§ **Exercise directions**
Pictures aside, repeat all the entries below exactly as they appear.

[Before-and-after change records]
--------------------------------
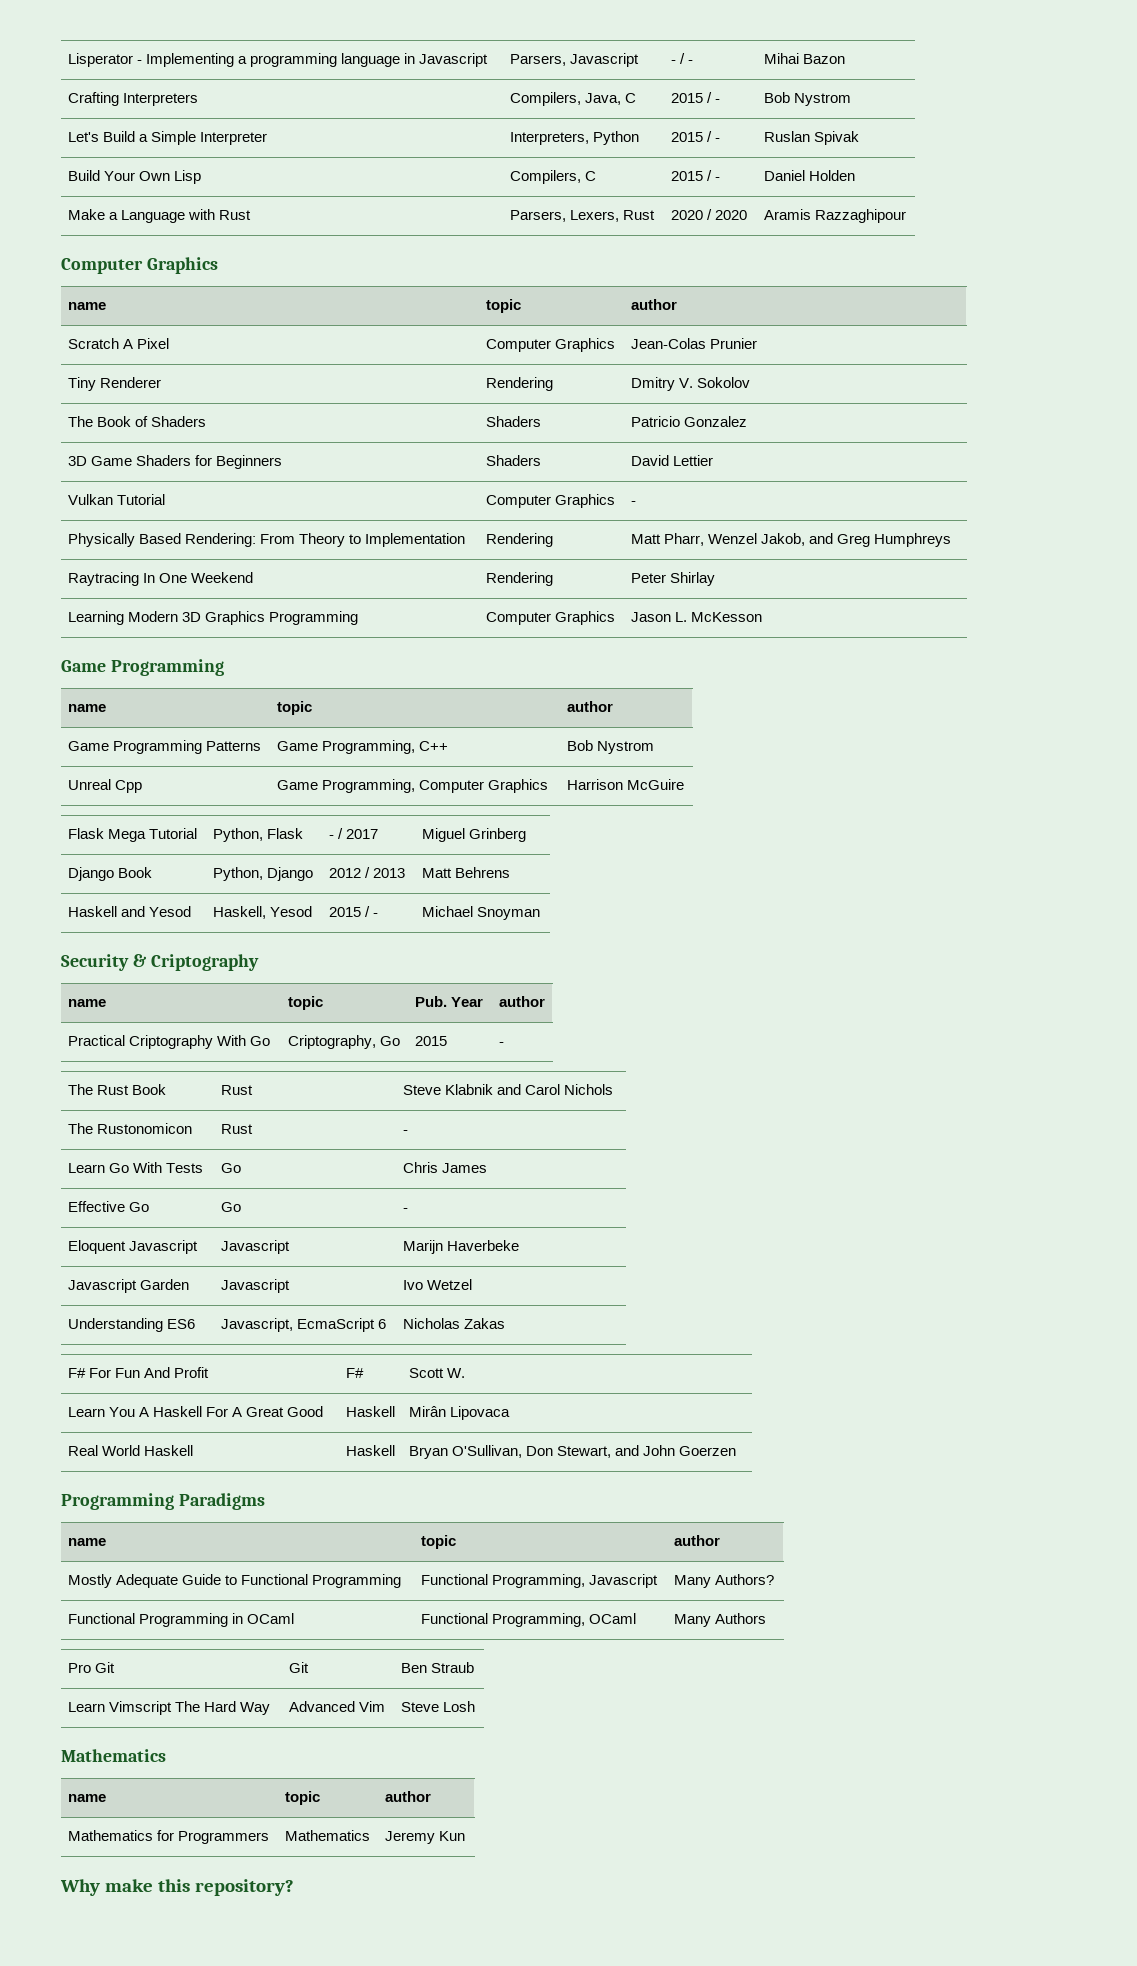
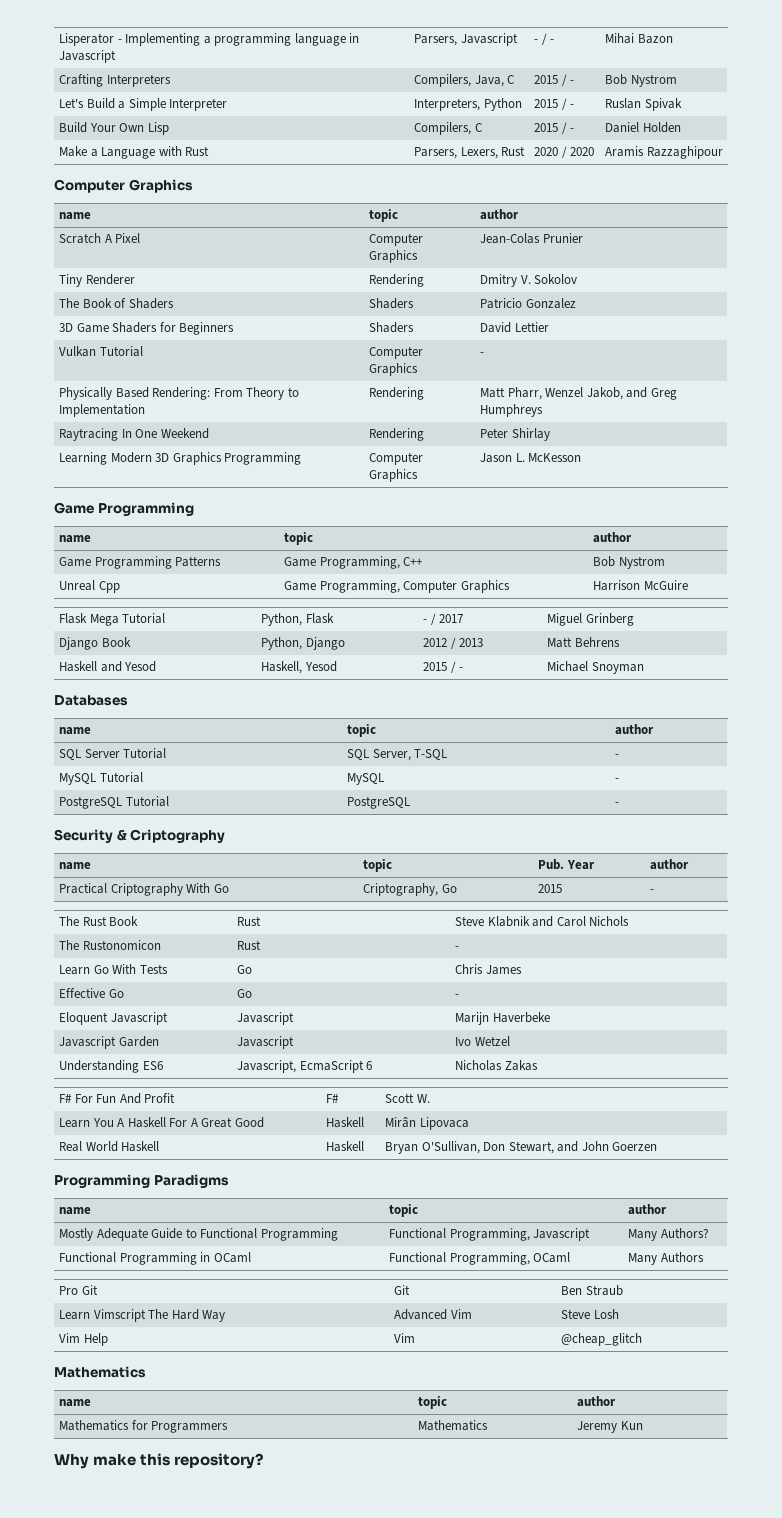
+ Databases
+ name | topic | author
+ SQL Server Tutorial | SQL Server, T-SQL | -
+ MySQL Tutorial | MySQL | -
+ PostgreSQL Tutorial | PostgreSQL | -
+ Vim Help | Vim | @cheap_glitch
--------------------------------
§ **Task answer**
+ Databases
+ name | topic | author
+ SQL Server Tutorial | SQL Server, T-SQL | -
+ MySQL Tutorial | MySQL | -
+ PostgreSQL Tutorial | PostgreSQL | -
+ Vim Help | Vim | @cheap_glitch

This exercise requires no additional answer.